LONDON (Reuters) - The timing of a European Central Bank rate rise is fast taking over as the main driver of borrowing costs in the euro area as investors begin to sense that the bank’s massive stimulus scheme may end sooner rather than later.
When the ECB said it would halve monthly bond purchases to 30 billion euros ($36 billion) from Jan. 1 but keep the scheme until Sept. 30, there was an expectation its asset buying would only be wound down gradually thereafter over a period of months.
Given the ECB has said rates would remain unchanged until “well past” the programme had ended once and for all, many investors assumed interest rates would stay on hold at least until late 2019.
But in the past two weeks, some ECB officials have suggested the 2.55 trillion euro asset-purchase programme could end altogether in September - potentially bringing forward the timing of the bank’s first rate rise since 2011.

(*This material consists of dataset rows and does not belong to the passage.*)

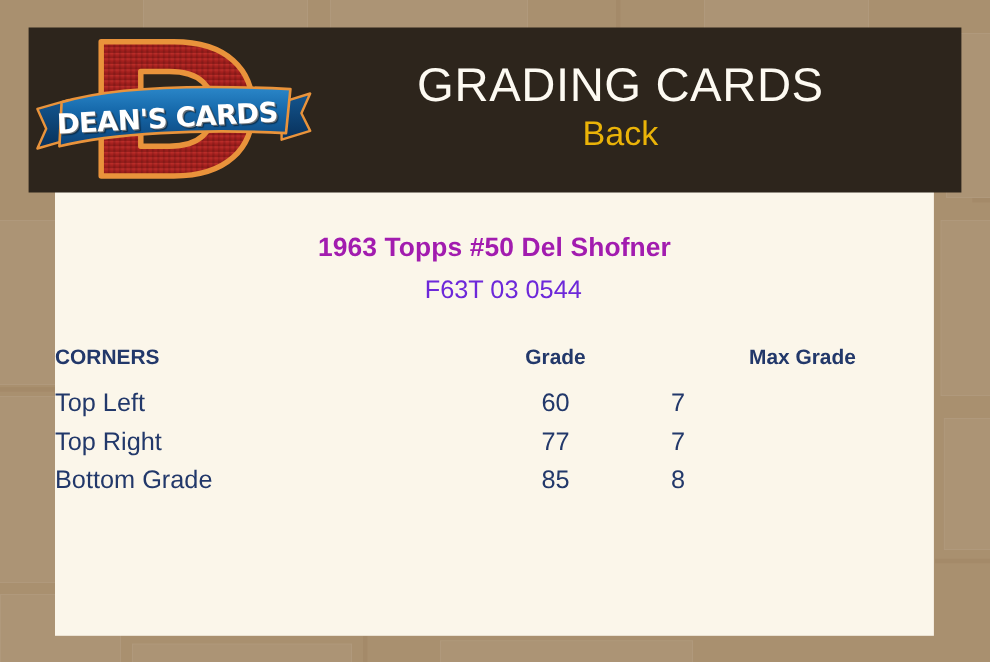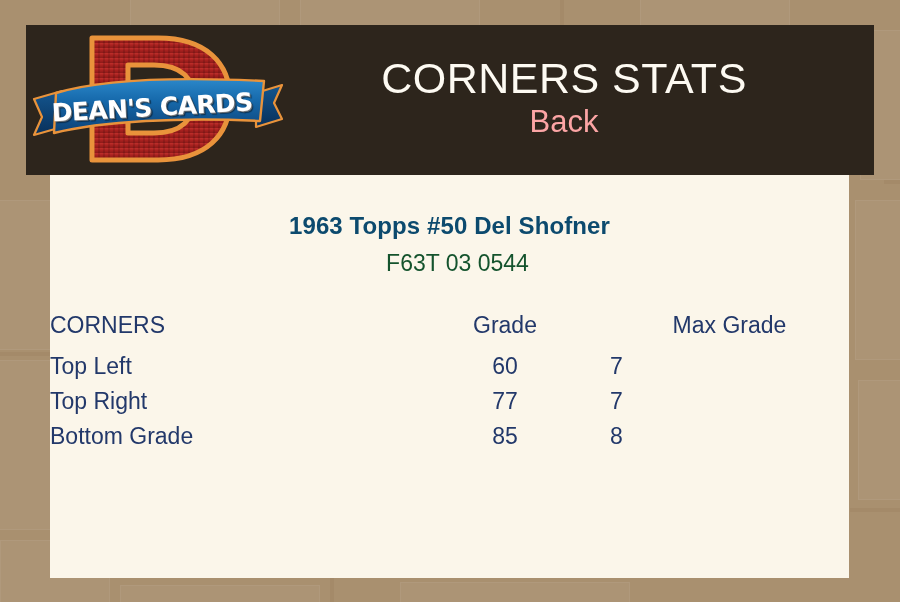"CORNERS STATS" div { text: CORNERS STATS -> GRADING CARDS }
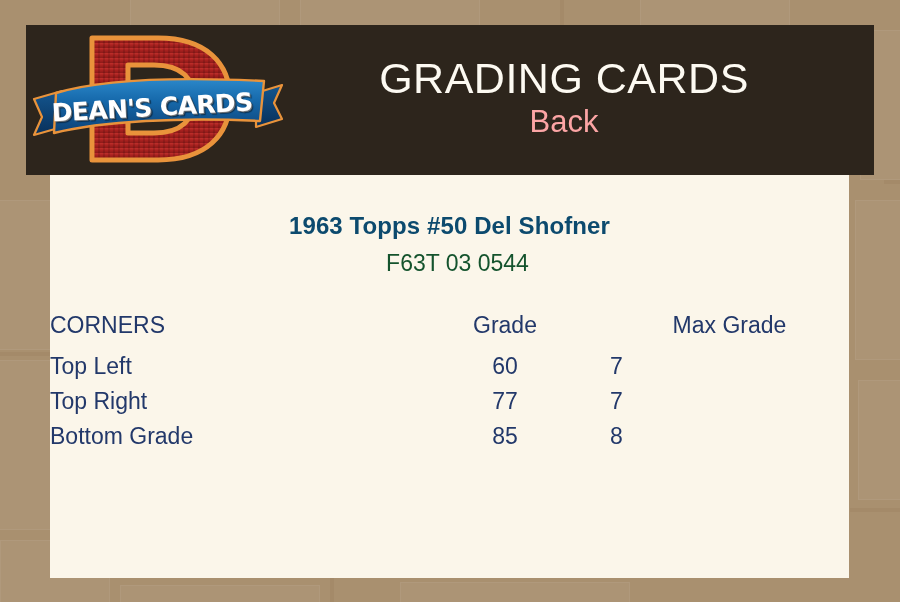"Back" #header-subtitle { color: #fca5a5 -> #eab308 }
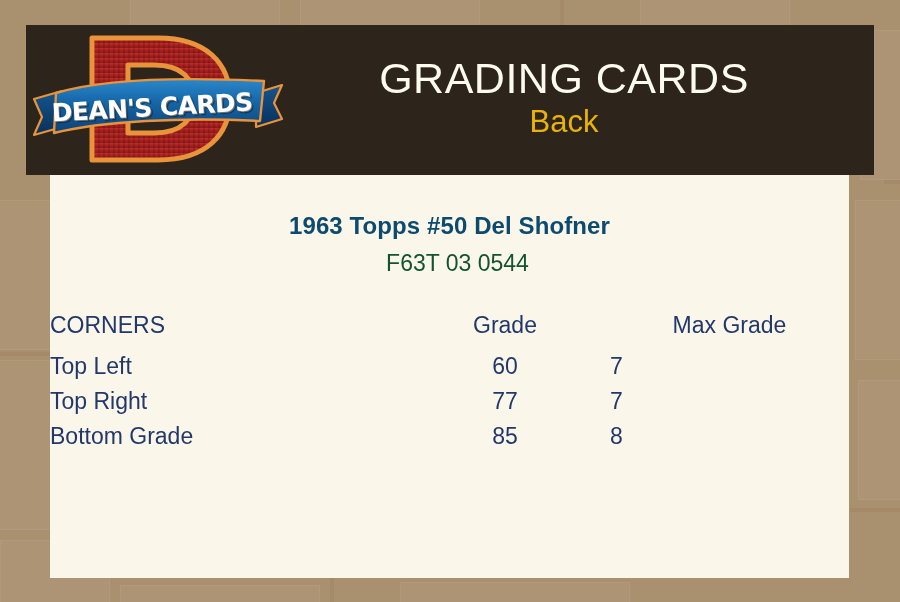"1963 Topps #50 Del Shofner" #card-title { color: #0c4a6e -> #a21caf }
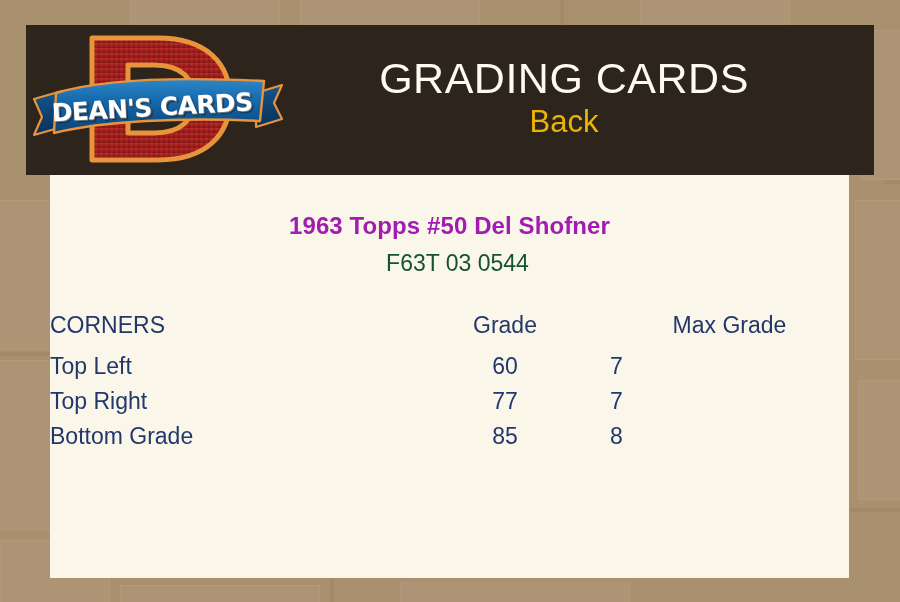"F63T 03 0544" #card-serial { color: #14532d -> #6d28d9 }
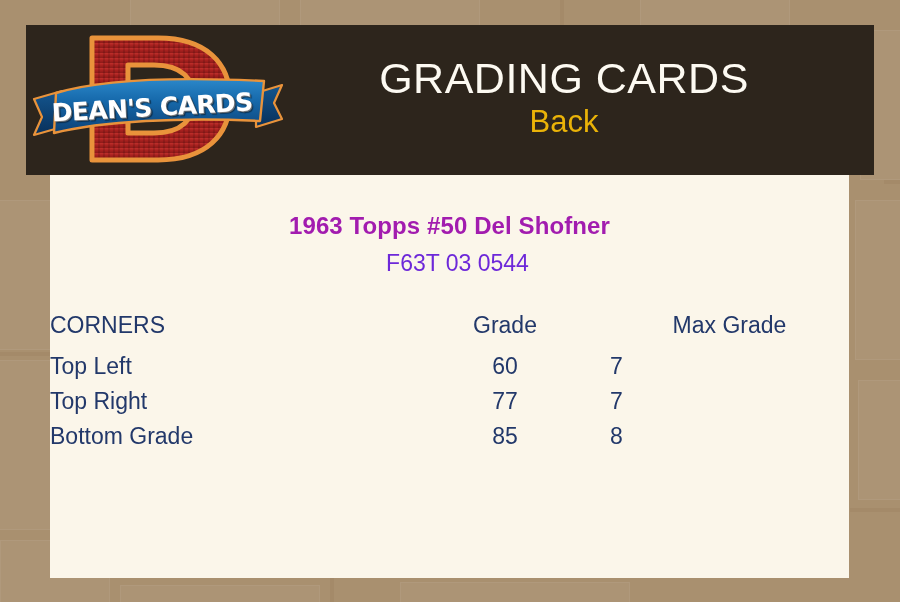"CORNERS" #stats-table thead th { font-size: 23px -> 19px; font-weight: normal -> bold }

According to money market pricing EUROIS, investors have brought forward expectations of an increase by about six months to early 2019, suggesting a rate rise could come well before Mario Draghi’s term as ECB chief ends in October next year.
Yields on short-dated bonds, the most sensitive to changes in interest rates, have also started to move higher, indicating that expectations of tighter monetary policy are starting to outweigh the impact of so-called quantitative easing (QE).
Five-year bond yields in Germany, the euro zone’s biggest economy, rose 10 basis points in December DE5YT=RR, the biggest monthly jump in six. Two-year German bond yields are near five-month highs at minus 0.62 percent DE2YT=RR while 10-year bond yields hit two-month highs last week DE10YT=RR.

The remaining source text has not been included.